#### EXERCISE INSTRUCTIONS
From the listing below, copy only the lines from the line that contains "quote number: N2017/548 -> N2017/547" to the line that contains "total: 1104.79 -> 1136.25", counting those two lines as part of the copy.

#### RECORDS SUPPLIED

━━━

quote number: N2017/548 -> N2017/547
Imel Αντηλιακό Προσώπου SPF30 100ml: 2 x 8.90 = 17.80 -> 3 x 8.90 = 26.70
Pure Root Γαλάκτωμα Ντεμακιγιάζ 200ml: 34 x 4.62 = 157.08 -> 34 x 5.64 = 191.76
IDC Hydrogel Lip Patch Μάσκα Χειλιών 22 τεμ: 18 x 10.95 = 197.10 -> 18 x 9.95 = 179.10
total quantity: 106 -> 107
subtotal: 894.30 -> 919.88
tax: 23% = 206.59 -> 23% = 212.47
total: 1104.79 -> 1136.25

━━━

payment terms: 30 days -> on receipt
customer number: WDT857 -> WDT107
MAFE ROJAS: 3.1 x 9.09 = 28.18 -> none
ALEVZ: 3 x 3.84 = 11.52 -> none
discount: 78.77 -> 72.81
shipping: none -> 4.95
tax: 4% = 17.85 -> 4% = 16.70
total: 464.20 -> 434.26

━━━

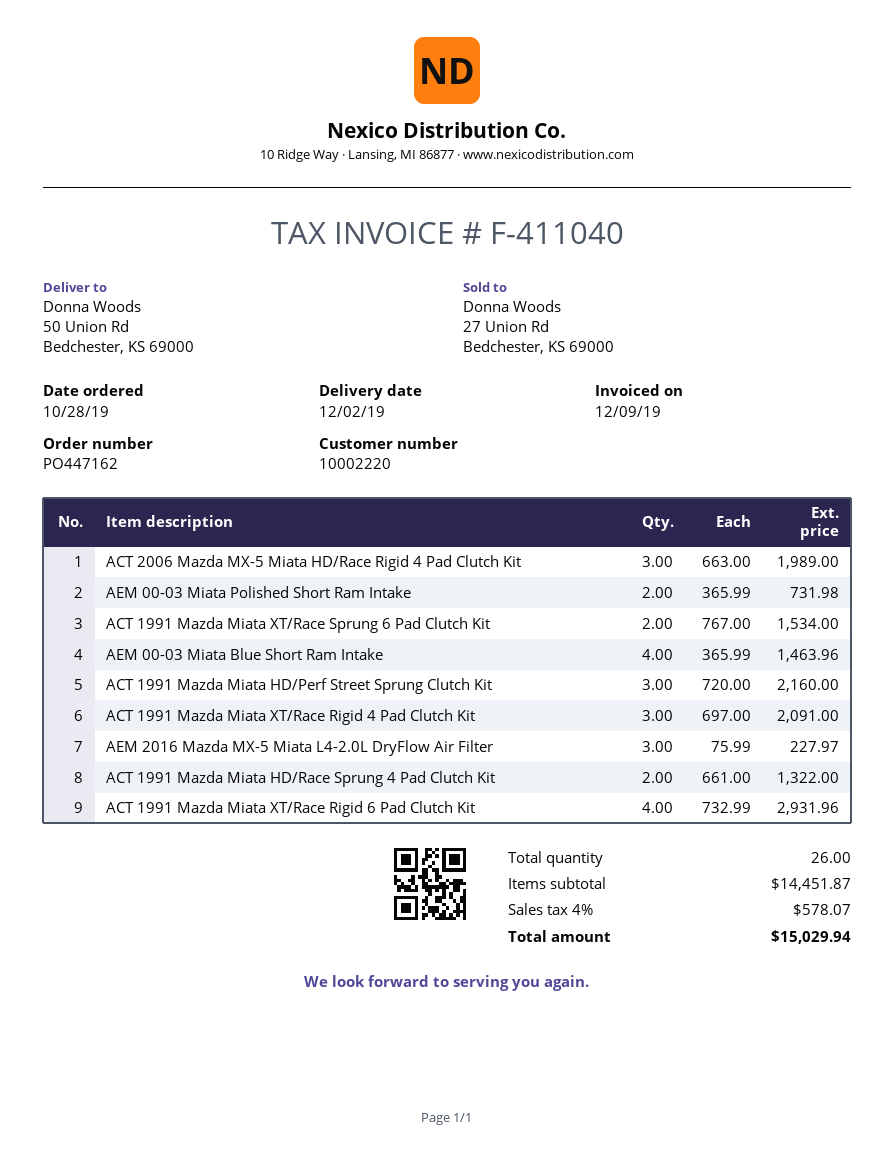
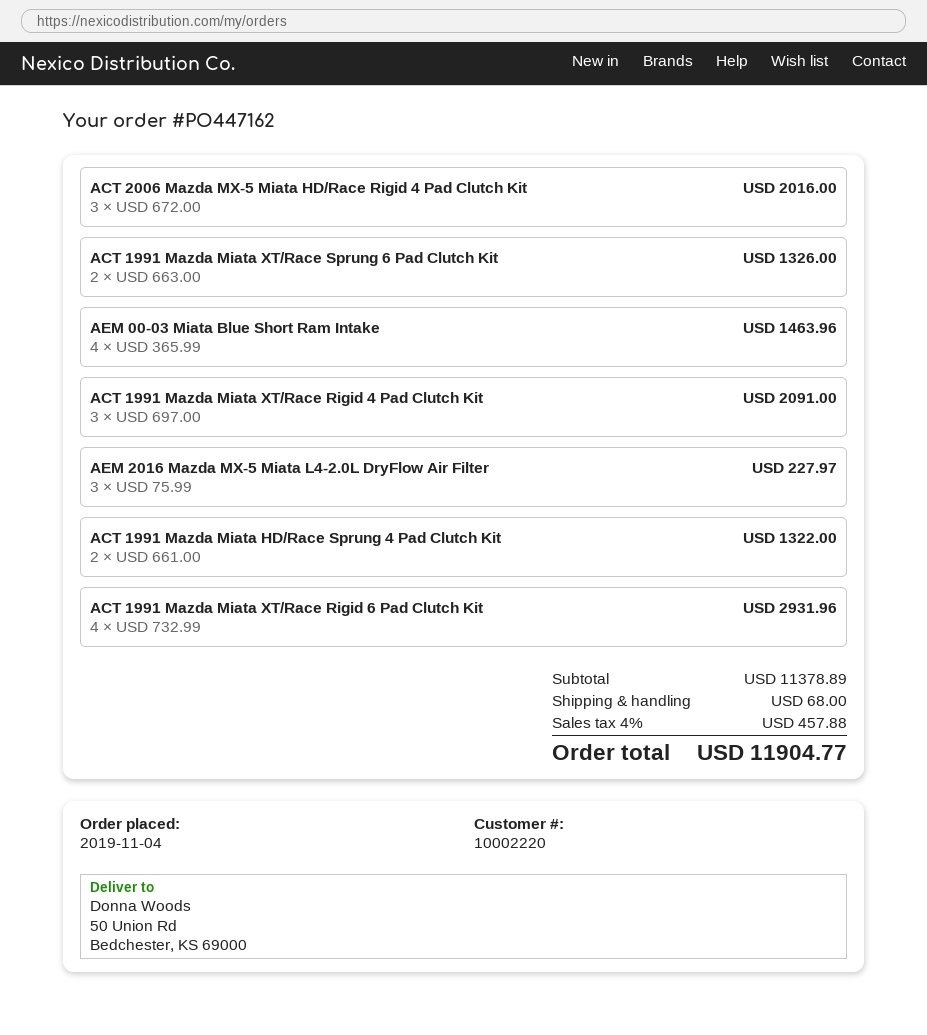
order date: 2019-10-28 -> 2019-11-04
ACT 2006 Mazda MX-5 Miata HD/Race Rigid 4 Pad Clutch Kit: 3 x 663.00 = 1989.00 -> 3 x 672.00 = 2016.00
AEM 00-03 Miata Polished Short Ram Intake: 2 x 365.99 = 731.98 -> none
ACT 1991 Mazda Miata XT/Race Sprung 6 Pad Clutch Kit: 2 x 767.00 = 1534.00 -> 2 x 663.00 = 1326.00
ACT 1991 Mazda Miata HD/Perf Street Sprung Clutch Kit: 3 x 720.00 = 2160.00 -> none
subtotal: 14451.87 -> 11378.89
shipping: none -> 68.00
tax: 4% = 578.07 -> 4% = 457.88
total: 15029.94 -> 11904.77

━━━

#### ANSWER BELOW
quote number: N2017/548 -> N2017/547
Imel Αντηλιακό Προσώπου SPF30 100ml: 2 x 8.90 = 17.80 -> 3 x 8.90 = 26.70
Pure Root Γαλάκτωμα Ντεμακιγιάζ 200ml: 34 x 4.62 = 157.08 -> 34 x 5.64 = 191.76
IDC Hydrogel Lip Patch Μάσκα Χειλιών 22 τεμ: 18 x 10.95 = 197.10 -> 18 x 9.95 = 179.10
total quantity: 106 -> 107
subtotal: 894.30 -> 919.88
tax: 23% = 206.59 -> 23% = 212.47
total: 1104.79 -> 1136.25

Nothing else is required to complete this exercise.